The audience goes silent. Everyone exchanges glances, several in my direction. And then she turns the banner over:

HARI KILLED HIM

‘Hari told Nelly that Santa doesn’t exist, and she’s taken it to heart,’ I say, as she glares at Hari. She looks sweet striding towards Santa in her angel costume. I have a vague hope this is in the script, but the confusion on the faces of the children suggests not.

Santa pulls open his sack and takes out a present as the song reaches its crescendo.

Nelly walks directly in front of Santa Claus and shoves him so hard that he tumbles across the stage and into the cardboard Nativity scene, toppling the crib.

The baby Jesus hurtles towards the edge of the stage and falls off.

There’s a huge gasp in the audience. Children start crying. Hari has so many cushions tied around him that he can’t get up and flays around like a dying insect. A teacher rushes to pick up baby Jesus, but his swaddling unravels and he disappears under the benches.

A major search for baby Jesus is underway as Nelly jumps on Hari and starts pulling his Santa outfit off in disgust at his duplicity.

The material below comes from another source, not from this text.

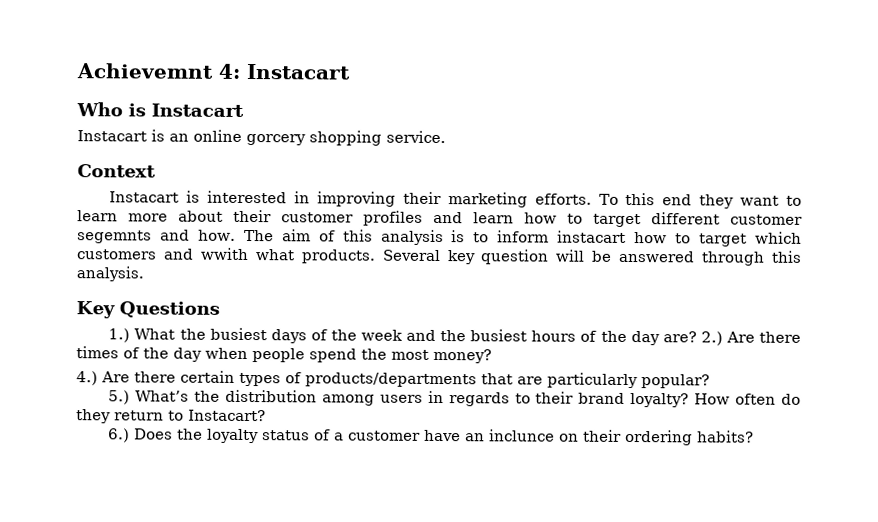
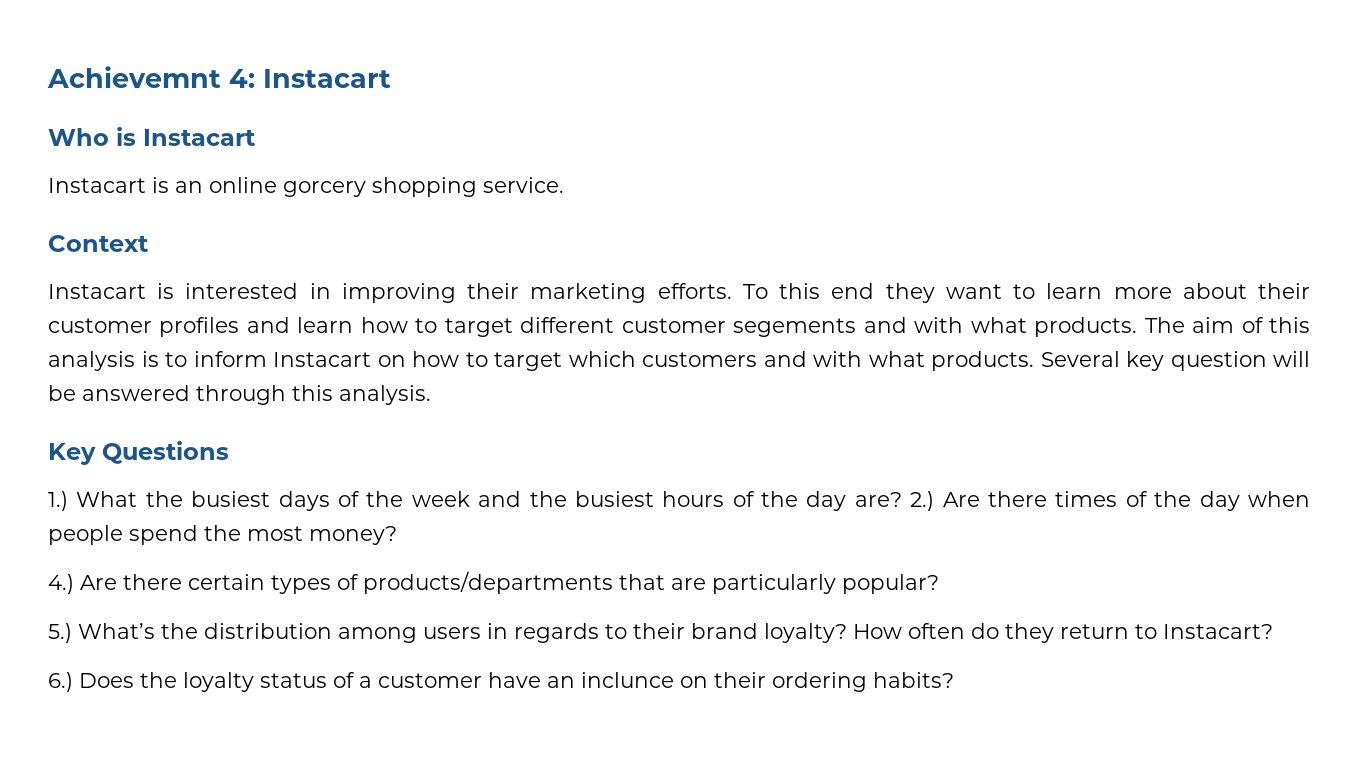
- To this end they want to learn more about their customer profiles and learn how to target different customer segemnts and how.
+ To this end they want to learn more about their customer profiles and learn how to target different customer segements and with what products.
- The aim of this analysis is to inform instacart how to target which customers and wwith what products.
+ The aim of this analysis is to inform Instacart on how to target which customers and with what products.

Sophie grabs my arm, as the whole of the hall seems to draw its breath and wait for what’s next. Several parents look at me, their eyes screwed up in fury.

‘We can just hope that it’s all planned?’ Sophie whispers as Nelly holds Hari’s beard and hat in the air triumphantly. Several mums rise up, outraged.

Nelly puts on Santa’s hat and shouts, ‘Santa lives!’

‘This is a disaster,’ I say.

‘But her handwriting is impressively neat,’ says Sophie kindly.